The reply should reproduce every line of the data below word for word, minus any images.

[Structured diff data]
● ● ● ● ● ● ●
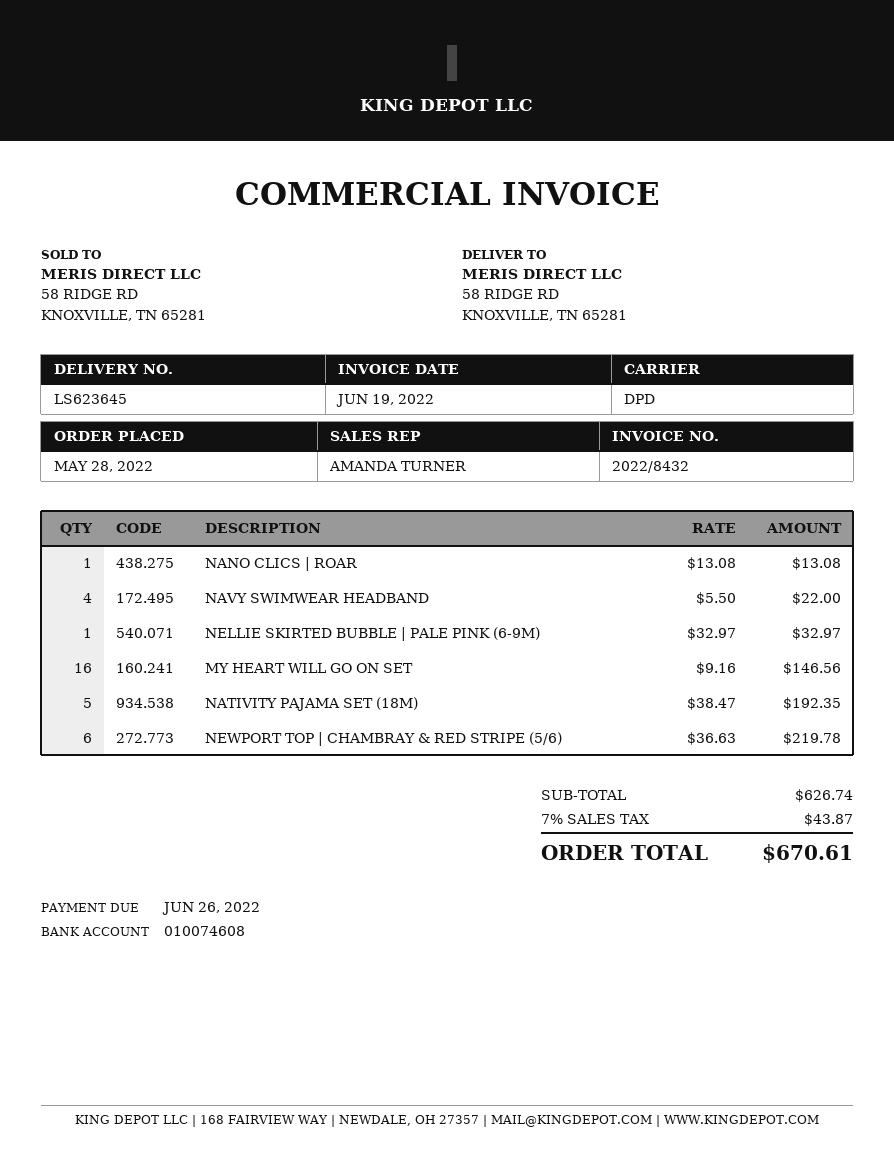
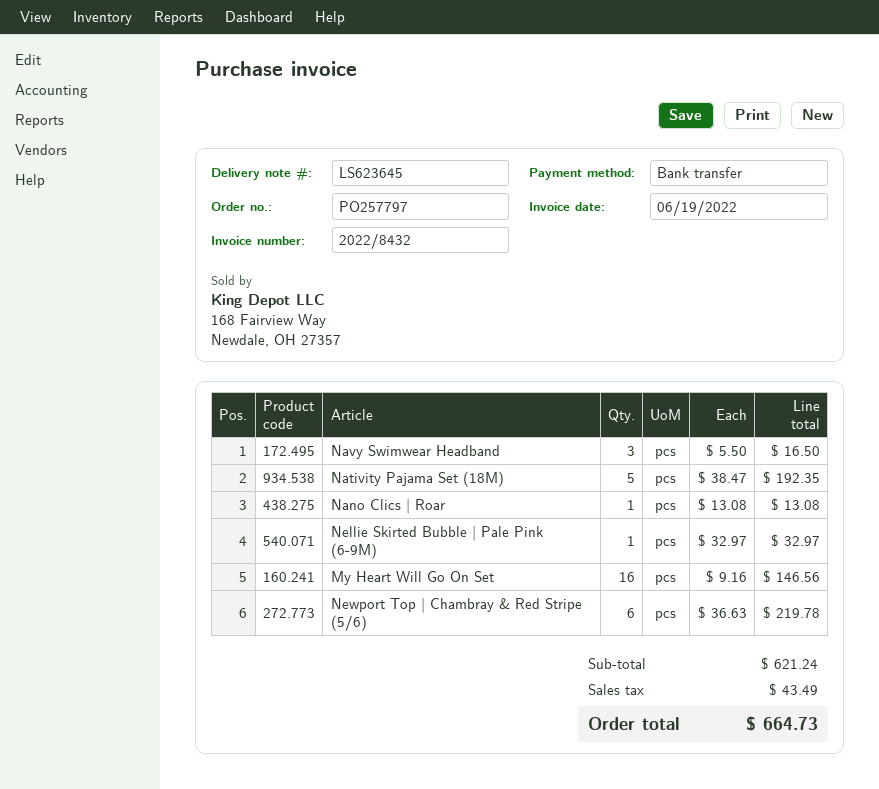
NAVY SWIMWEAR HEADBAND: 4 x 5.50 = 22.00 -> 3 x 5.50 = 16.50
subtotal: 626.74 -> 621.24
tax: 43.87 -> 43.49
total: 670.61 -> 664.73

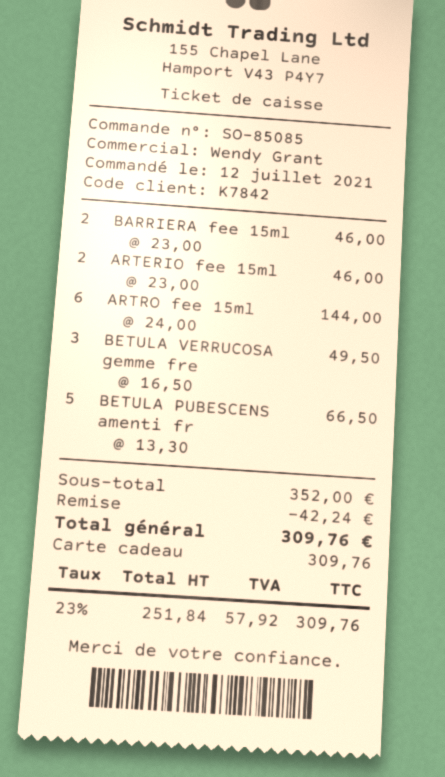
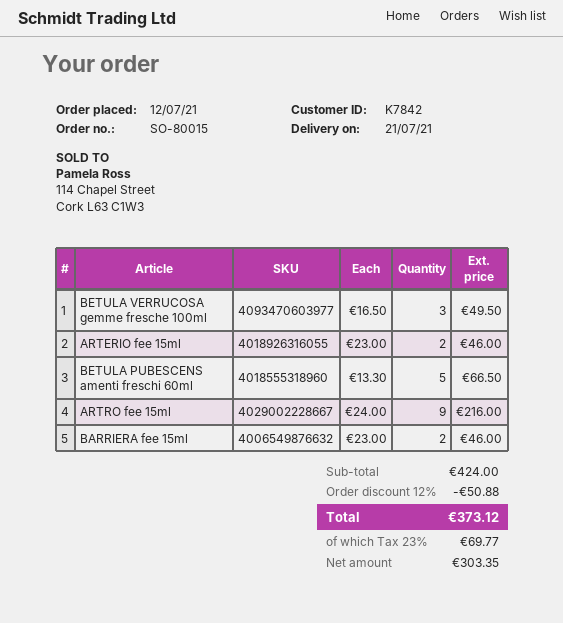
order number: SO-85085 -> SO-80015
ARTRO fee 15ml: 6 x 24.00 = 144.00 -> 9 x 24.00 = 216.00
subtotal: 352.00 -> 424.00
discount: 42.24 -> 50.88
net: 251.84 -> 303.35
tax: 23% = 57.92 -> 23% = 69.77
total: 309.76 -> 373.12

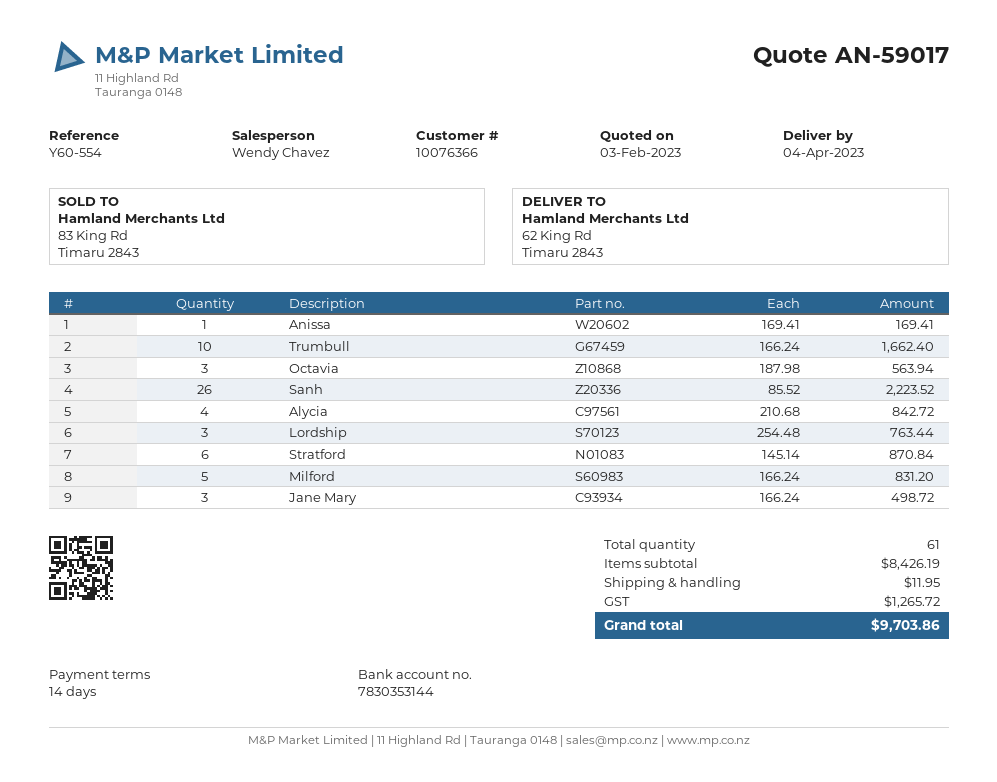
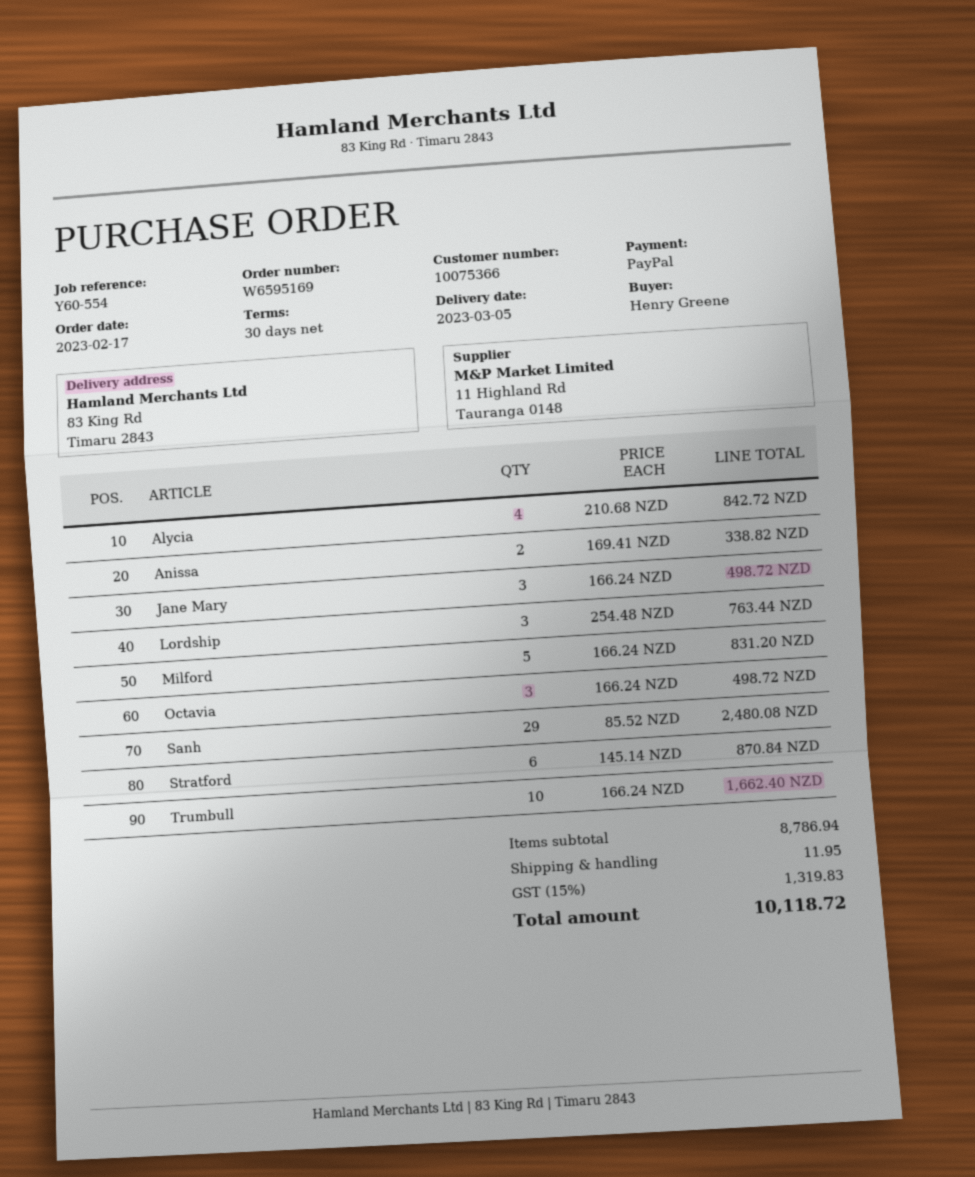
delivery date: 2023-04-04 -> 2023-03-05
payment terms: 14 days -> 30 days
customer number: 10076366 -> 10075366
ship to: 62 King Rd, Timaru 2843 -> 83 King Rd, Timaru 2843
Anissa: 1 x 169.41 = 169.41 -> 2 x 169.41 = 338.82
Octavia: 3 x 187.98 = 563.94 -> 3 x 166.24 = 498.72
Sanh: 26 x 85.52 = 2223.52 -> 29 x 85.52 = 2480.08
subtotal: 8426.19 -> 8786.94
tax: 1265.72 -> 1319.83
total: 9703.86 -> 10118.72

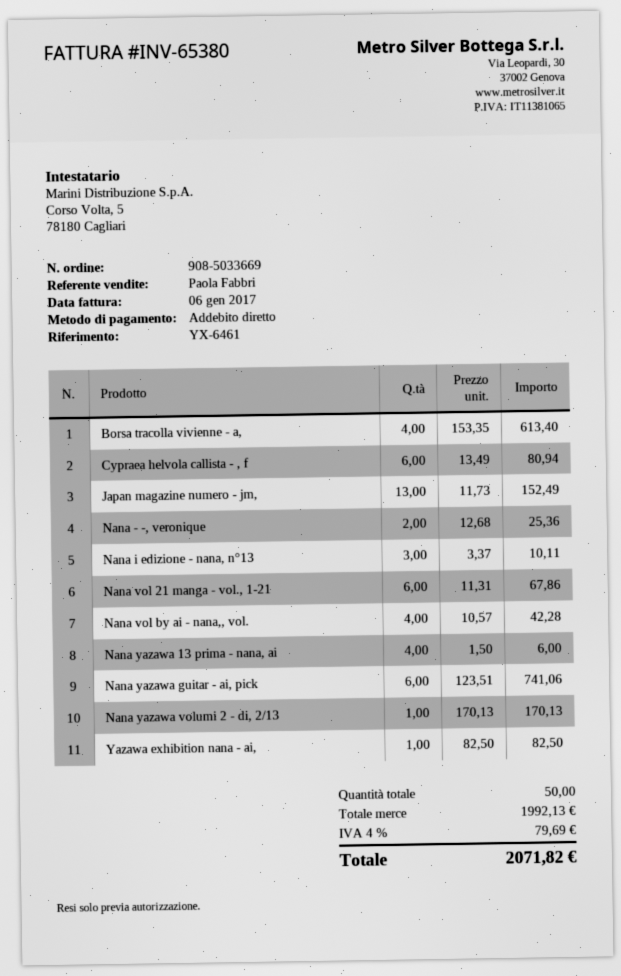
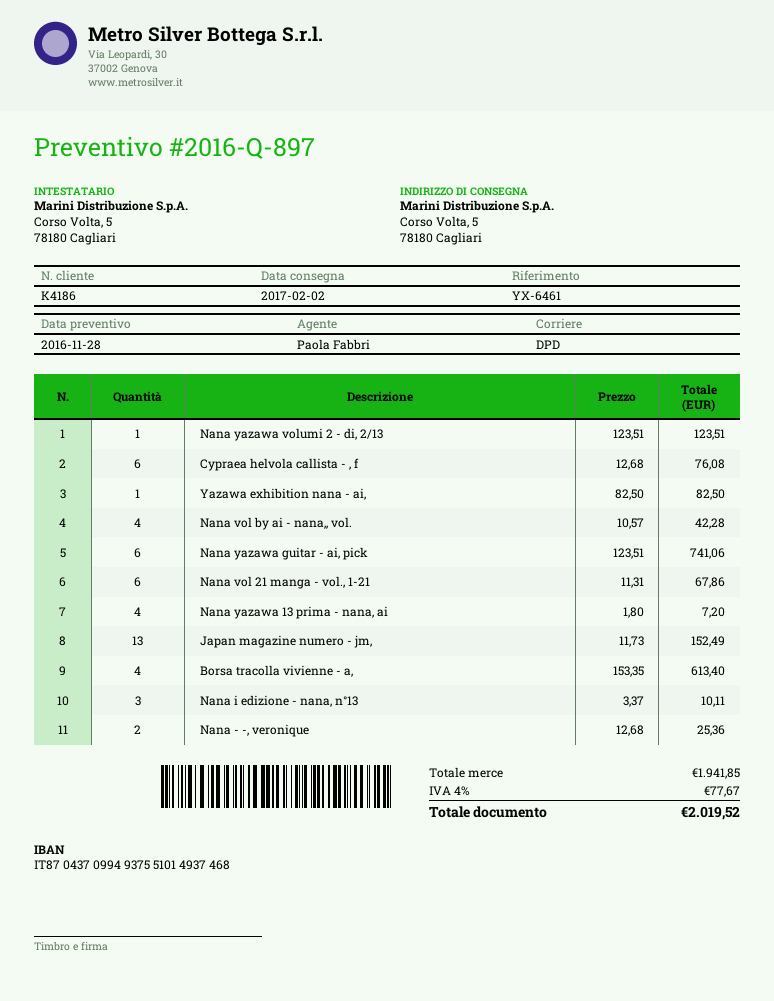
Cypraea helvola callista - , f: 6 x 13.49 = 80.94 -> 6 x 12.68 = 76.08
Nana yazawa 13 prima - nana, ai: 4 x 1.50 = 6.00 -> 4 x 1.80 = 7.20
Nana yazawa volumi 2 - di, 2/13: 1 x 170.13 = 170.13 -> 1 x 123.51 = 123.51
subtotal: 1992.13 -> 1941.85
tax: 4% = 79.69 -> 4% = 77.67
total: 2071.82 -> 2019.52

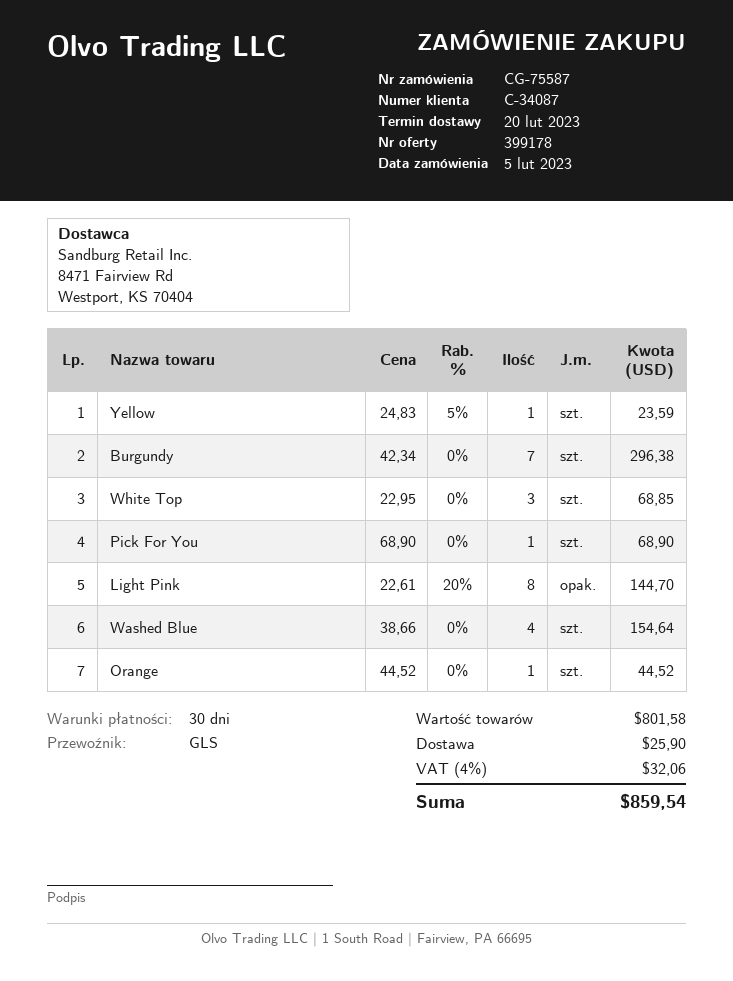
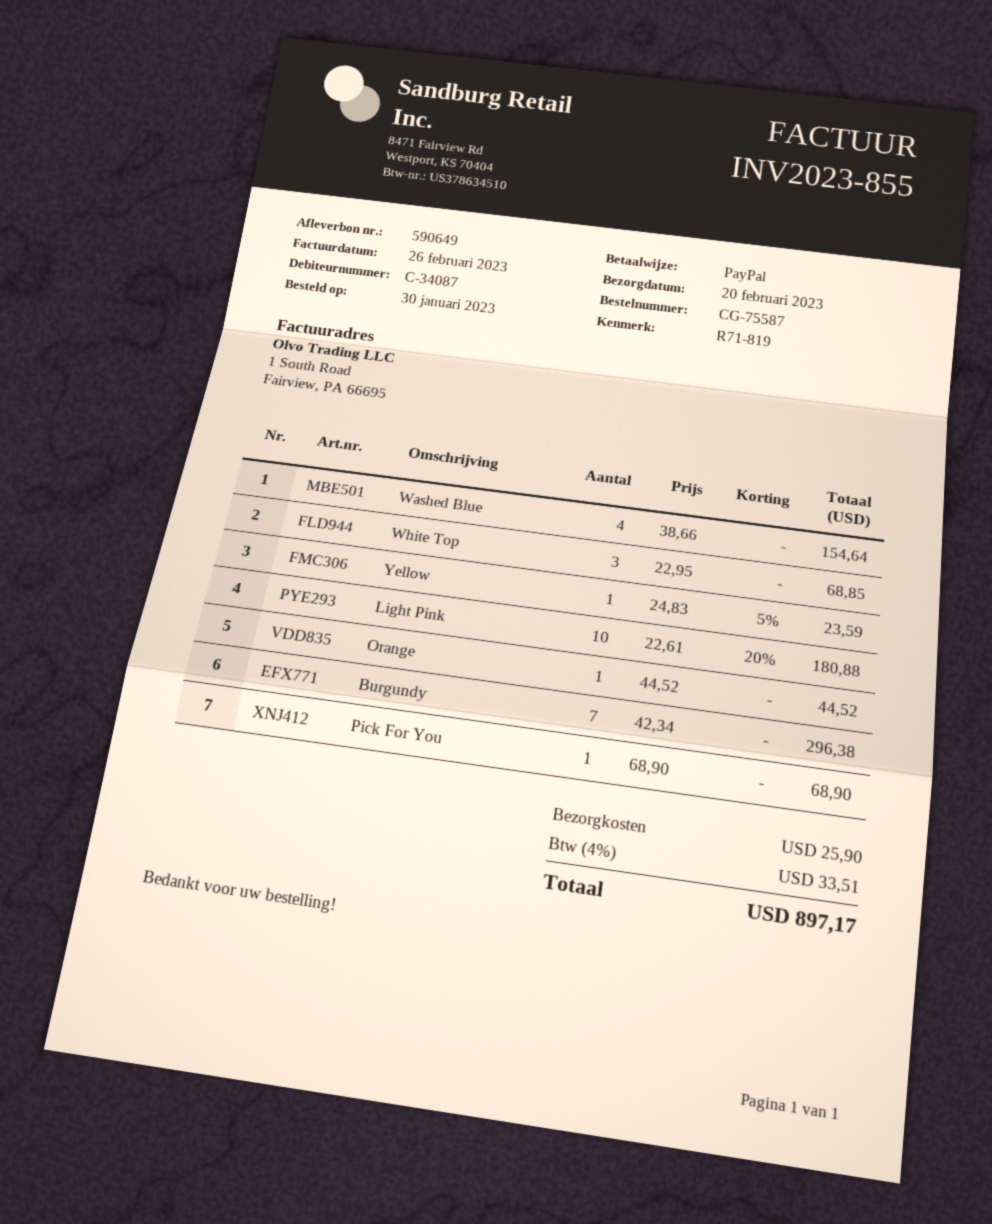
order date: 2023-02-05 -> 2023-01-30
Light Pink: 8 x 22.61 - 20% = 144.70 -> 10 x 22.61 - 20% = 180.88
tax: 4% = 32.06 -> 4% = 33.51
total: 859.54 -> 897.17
● ● ● ● ● ● ●
[Task result]
NAVY SWIMWEAR HEADBAND: 4 x 5.50 = 22.00 -> 3 x 5.50 = 16.50
subtotal: 626.74 -> 621.24
tax: 43.87 -> 43.49
total: 670.61 -> 664.73

order number: SO-85085 -> SO-80015
ARTRO fee 15ml: 6 x 24.00 = 144.00 -> 9 x 24.00 = 216.00
subtotal: 352.00 -> 424.00
discount: 42.24 -> 50.88
net: 251.84 -> 303.35
tax: 23% = 57.92 -> 23% = 69.77
total: 309.76 -> 373.12

delivery date: 2023-04-04 -> 2023-03-05
payment terms: 14 days -> 30 days
customer number: 10076366 -> 10075366
ship to: 62 King Rd, Timaru 2843 -> 83 King Rd, Timaru 2843
Anissa: 1 x 169.41 = 169.41 -> 2 x 169.41 = 338.82
Octavia: 3 x 187.98 = 563.94 -> 3 x 166.24 = 498.72
Sanh: 26 x 85.52 = 2223.52 -> 29 x 85.52 = 2480.08
subtotal: 8426.19 -> 8786.94
tax: 1265.72 -> 1319.83
total: 9703.86 -> 10118.72

Cypraea helvola callista - , f: 6 x 13.49 = 80.94 -> 6 x 12.68 = 76.08
Nana yazawa 13 prima - nana, ai: 4 x 1.50 = 6.00 -> 4 x 1.80 = 7.20
Nana yazawa volumi 2 - di, 2/13: 1 x 170.13 = 170.13 -> 1 x 123.51 = 123.51
subtotal: 1992.13 -> 1941.85
tax: 4% = 79.69 -> 4% = 77.67
total: 2071.82 -> 2019.52

order date: 2023-02-05 -> 2023-01-30
Light Pink: 8 x 22.61 - 20% = 144.70 -> 10 x 22.61 - 20% = 180.88
tax: 4% = 32.06 -> 4% = 33.51
total: 859.54 -> 897.17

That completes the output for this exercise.